### EXERCISE PROMPT:
The response should consist of every line below, restated exactly, with no pictures.

Web page edit records:
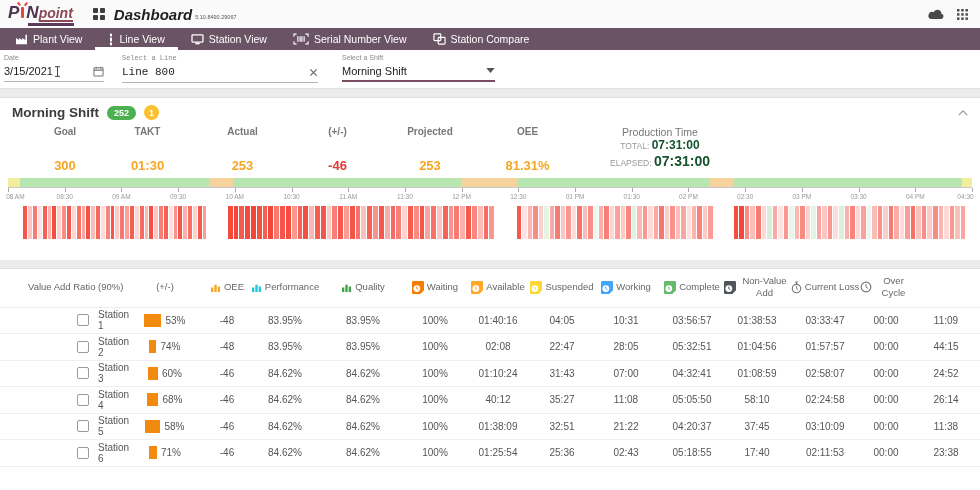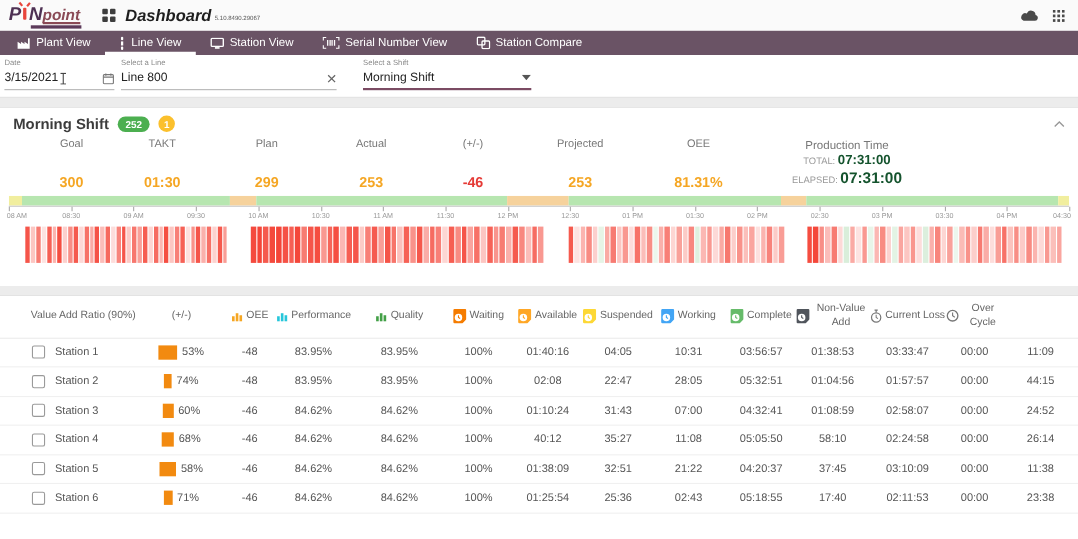--- a/index.html
+++ b/index.html
@@ -30,21 +30,21 @@
   .nav-tab { display: flex; align-items: center; gap: 5px; padding: 0 13px; color: #fff; font-size: 10.5px; cursor: pointer; white-space: nowrap; }
   .nav-tab.active { box-shadow: inset 0 -3px 0 #fff; }
 
   
   .filters { background: #fff; height: 39px; display: flex; padding: 4px 4px 0 4px; border-bottom: 1px solid #e2e2e2; flex: none; }
   .field { display: flex; flex-direction: column; justify-content: flex-start; }
   .f-label { font-size: 7px; color: #8a8a8a; }
   .f-control { display: flex; align-items: center; justify-content: space-between; font-size: 11px; color: #222; border-bottom: 1px solid #b5b5b5; height: 21px; }
   .f-value { white-space: nowrap; }
   .field.date { width: 100px; }
-  .field.line { width: 196px; margin-left: 6px; }
+  .field.line { width: 196px; margin-left: 18px; font-family: Liberation Mono, monospace; }
   .field.shift { width: 153px; margin-left: 24px; }
   .field.shift .f-control { border-bottom: 2px solid #7b4b63; }
   .ibeam { margin-left: 1px; margin-right: auto; }
 
   
   .gap { height: 8px; background: #ececec; flex: none; }
   .card { background: #fff; border-top: 1px solid #e0e0e0; position: relative; }
   .shift-card { height: 163px; flex: none; }
   .table-card { flex: 1; }
   .card-head { display: flex; align-items: center; gap: 8px; padding: 7px 12px 2px 12px; }
@@ -57,21 +57,21 @@
   .metrics-row { display: flex; align-items: flex-start; padding: 4px 0 0 30px; }
   .metrics-list { display: flex; }
   .metric { text-align: center; }
   .metric:nth-child(1) { width: 70px; }
   .metric:nth-child(2) { width: 95px; }
   .metric:nth-child(3) { width: 95px; }
   .metric:nth-child(4) { width: 95px; }
   .metric:nth-child(5) { width: 90px; }
   .metric:nth-child(6) { width: 105px; }
   .metric:nth-child(7) { width: 110px; }
-  .m-label { font-size: 10px; color: #777; }
+  .m-label { font-size: 10px; color: #777; font-weight: bold; }
   .m-value { font-size: 13px; font-weight: bold; margin-top: 21px; }
   .m-value.orange { color: #f5a623; }
   .m-value.red { color: #e53935; }
   .prod-time { width: 160px; text-align: center; }
   .pt-label { font-size: 10.5px; color: #777; }
   .pt-line { font-size: 8.5px; color: #999; line-height: 1.25; }
   .pt-line b { color: #14532d; font-size: 12px; }
   .pt-line.elapsed b { font-size: 14px; }
   .hm-select { width: 116px; margin-left: 6px; padding-top: 2px; }
   .hms-label { font-size: 6.5px; color: #999; }
@@ -88,21 +88,21 @@
   .hm-block { position: absolute; top: 0; bottom: 0; display: flex; align-items: stretch; }
   .hm-block i { flex: 1; margin-right: 1px; }
 
   
   .t-head-row, .t-row { display: grid; grid-template-columns: 126px 78px 46px 70px 86px 58px 68px 60px 68px 64px 66px 70px 52px 68px; }
   .t-head-row { padding: 6px 0 7px 0; border-bottom: 1px solid #ececec; }
   .th { display: flex; align-items: center; justify-content: center; gap: 3px; font-size: 9.5px; color: #666; text-align: center; line-height: 1.3; }
   .th:first-child { justify-content: flex-start; padding-left: 28px; }
   .t-row { height: 26.5px; align-items: center; border-bottom: 1px solid #f0f0f0; font-size: 10px; color: #555; }
   .td { text-align: center; }
-  .td.name { display: flex; align-items: center; gap: 9px; padding-left: 29px; text-align: left; }
+  .td.name { display: flex; align-items: center; gap: 9px; padding-left: 29px; text-align: left; margin-left: 48px; }
   .checkbox { width: 12px; height: 12px; border: 1.5px solid #9a9a9a; border-radius: 2px; background: #fff; flex: none; }
   .va-cell { display: flex; align-items: center; justify-content: center; gap: 4px; }
   .va-bar { height: 13px; background: #f28a10; display: inline-block; }
 </style>
 </head>
 <body>
 
 <div class="app">
 
   <header class="topbar">
@@ -254,24 +254,20 @@
       <div class="metrics-list" id="metrics-list">
           <div class="metric">
             <div class="m-label">Goal</div>
             <div class="m-value orange">300</div>
           </div>
           <div class="metric">
             <div class="m-label">TAKT</div>
             <div class="m-value orange">01:30</div>
           </div>
           <div class="metric">
-            <div class="m-label">Plan</div>
-            <div class="m-value orange">299</div>
-          </div>
-          <div class="metric">
             <div class="m-label">Actual</div>
             <div class="m-value orange">253</div>
           </div>
           <div class="metric">
             <div class="m-label">(+/-)</div>
             <div class="m-value red">-46</div>
           </div>
           <div class="metric">
             <div class="m-label">Projected</div>
             <div class="m-value orange">253</div>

### SOLUTION FOR THIS EXERCISE:
--- a/index.html
+++ b/index.html
@@ -30,21 +30,21 @@
   .nav-tab { display: flex; align-items: center; gap: 5px; padding: 0 13px; color: #fff; font-size: 10.5px; cursor: pointer; white-space: nowrap; }
   .nav-tab.active { box-shadow: inset 0 -3px 0 #fff; }
 
   
   .filters { background: #fff; height: 39px; display: flex; padding: 4px 4px 0 4px; border-bottom: 1px solid #e2e2e2; flex: none; }
   .field { display: flex; flex-direction: column; justify-content: flex-start; }
   .f-label { font-size: 7px; color: #8a8a8a; }
   .f-control { display: flex; align-items: center; justify-content: space-between; font-size: 11px; color: #222; border-bottom: 1px solid #b5b5b5; height: 21px; }
   .f-value { white-space: nowrap; }
   .field.date { width: 100px; }
-  .field.line { width: 196px; margin-left: 6px; }
+  .field.line { width: 196px; margin-left: 18px; font-family: Liberation Mono, monospace; }
   .field.shift { width: 153px; margin-left: 24px; }
   .field.shift .f-control { border-bottom: 2px solid #7b4b63; }
   .ibeam { margin-left: 1px; margin-right: auto; }
 
   
   .gap { height: 8px; background: #ececec; flex: none; }
   .card { background: #fff; border-top: 1px solid #e0e0e0; position: relative; }
   .shift-card { height: 163px; flex: none; }
   .table-card { flex: 1; }
   .card-head { display: flex; align-items: center; gap: 8px; padding: 7px 12px 2px 12px; }
@@ -57,21 +57,21 @@
   .metrics-row { display: flex; align-items: flex-start; padding: 4px 0 0 30px; }
   .metrics-list { display: flex; }
   .metric { text-align: center; }
   .metric:nth-child(1) { width: 70px; }
   .metric:nth-child(2) { width: 95px; }
   .metric:nth-child(3) { width: 95px; }
   .metric:nth-child(4) { width: 95px; }
   .metric:nth-child(5) { width: 90px; }
   .metric:nth-child(6) { width: 105px; }
   .metric:nth-child(7) { width: 110px; }
-  .m-label { font-size: 10px; color: #777; }
+  .m-label { font-size: 10px; color: #777; font-weight: bold; }
   .m-value { font-size: 13px; font-weight: bold; margin-top: 21px; }
   .m-value.orange { color: #f5a623; }
   .m-value.red { color: #e53935; }
   .prod-time { width: 160px; text-align: center; }
   .pt-label { font-size: 10.5px; color: #777; }
   .pt-line { font-size: 8.5px; color: #999; line-height: 1.25; }
   .pt-line b { color: #14532d; font-size: 12px; }
   .pt-line.elapsed b { font-size: 14px; }
   .hm-select { width: 116px; margin-left: 6px; padding-top: 2px; }
   .hms-label { font-size: 6.5px; color: #999; }
@@ -88,21 +88,21 @@
   .hm-block { position: absolute; top: 0; bottom: 0; display: flex; align-items: stretch; }
   .hm-block i { flex: 1; margin-right: 1px; }
 
   
   .t-head-row, .t-row { display: grid; grid-template-columns: 126px 78px 46px 70px 86px 58px 68px 60px 68px 64px 66px 70px 52px 68px; }
   .t-head-row { padding: 6px 0 7px 0; border-bottom: 1px solid #ececec; }
   .th { display: flex; align-items: center; justify-content: center; gap: 3px; font-size: 9.5px; color: #666; text-align: center; line-height: 1.3; }
   .th:first-child { justify-content: flex-start; padding-left: 28px; }
   .t-row { height: 26.5px; align-items: center; border-bottom: 1px solid #f0f0f0; font-size: 10px; color: #555; }
   .td { text-align: center; }
-  .td.name { display: flex; align-items: center; gap: 9px; padding-left: 29px; text-align: left; }
+  .td.name { display: flex; align-items: center; gap: 9px; padding-left: 29px; text-align: left; margin-left: 48px; }
   .checkbox { width: 12px; height: 12px; border: 1.5px solid #9a9a9a; border-radius: 2px; background: #fff; flex: none; }
   .va-cell { display: flex; align-items: center; justify-content: center; gap: 4px; }
   .va-bar { height: 13px; background: #f28a10; display: inline-block; }
 </style>
 </head>
 <body>
 
 <div class="app">
 
   <header class="topbar">
@@ -254,24 +254,20 @@
       <div class="metrics-list" id="metrics-list">
           <div class="metric">
             <div class="m-label">Goal</div>
             <div class="m-value orange">300</div>
           </div>
           <div class="metric">
             <div class="m-label">TAKT</div>
             <div class="m-value orange">01:30</div>
           </div>
           <div class="metric">
-            <div class="m-label">Plan</div>
-            <div class="m-value orange">299</div>
-          </div>
-          <div class="metric">
             <div class="m-label">Actual</div>
             <div class="m-value orange">253</div>
           </div>
           <div class="metric">
             <div class="m-label">(+/-)</div>
             <div class="m-value red">-46</div>
           </div>
           <div class="metric">
             <div class="m-label">Projected</div>
             <div class="m-value orange">253</div>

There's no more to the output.